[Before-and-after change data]
-*-

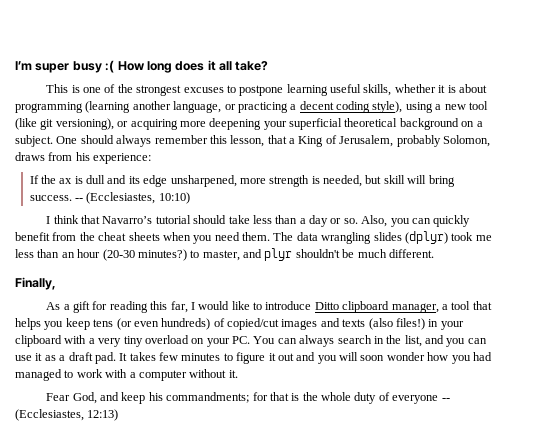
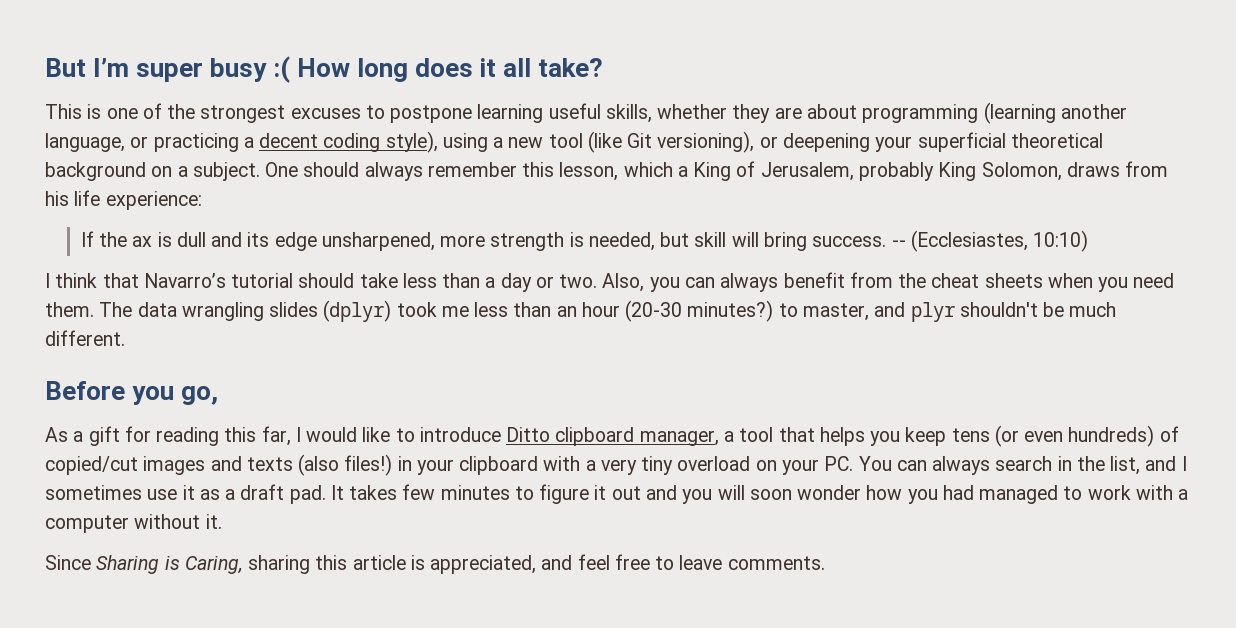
(15, 65) none -> [45,58,86,77] But
[438,85,456,93] it is -> [732,104,802,123] they are
[40,119,54,130] git -> [627,133,653,148] Git
[130,119,206,130] acquiring more -> (778, 142) none
[267,135,287,144] that -> [623,162,673,177] which
(441, 141) none -> [938,162,977,181] King
(90, 156) none -> [74,190,101,206] life
[343,218,358,224] so. -> [559,274,598,288] two.
[433,215,471,227] quickly -> [720,273,779,292] always
[15,277,56,290] Finally, -> [45,381,219,405] Before you go,
[446,338,487,347] you can -> [1181,456,1187,471] [45,485,142,500] I sometimes
[46,392,450,404] [15,409,119,421] Fear God, and keep his commandments; for that is the whole duty of everyone -- (Ecclesiastes, 12:13) -> [45,554,825,574] Since Sharing is Caring, sharing this article is appreciated, and feel free to leave comments.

-*-

### [YOUR OBJECTIVE]
Which lines above contain "none"? Show each of them.

### [REPLY]
(15, 65) none -> [45,58,86,77] But
[130,119,206,130] acquiring more -> (778, 142) none
(441, 141) none -> [938,162,977,181] King
(90, 156) none -> [74,190,101,206] life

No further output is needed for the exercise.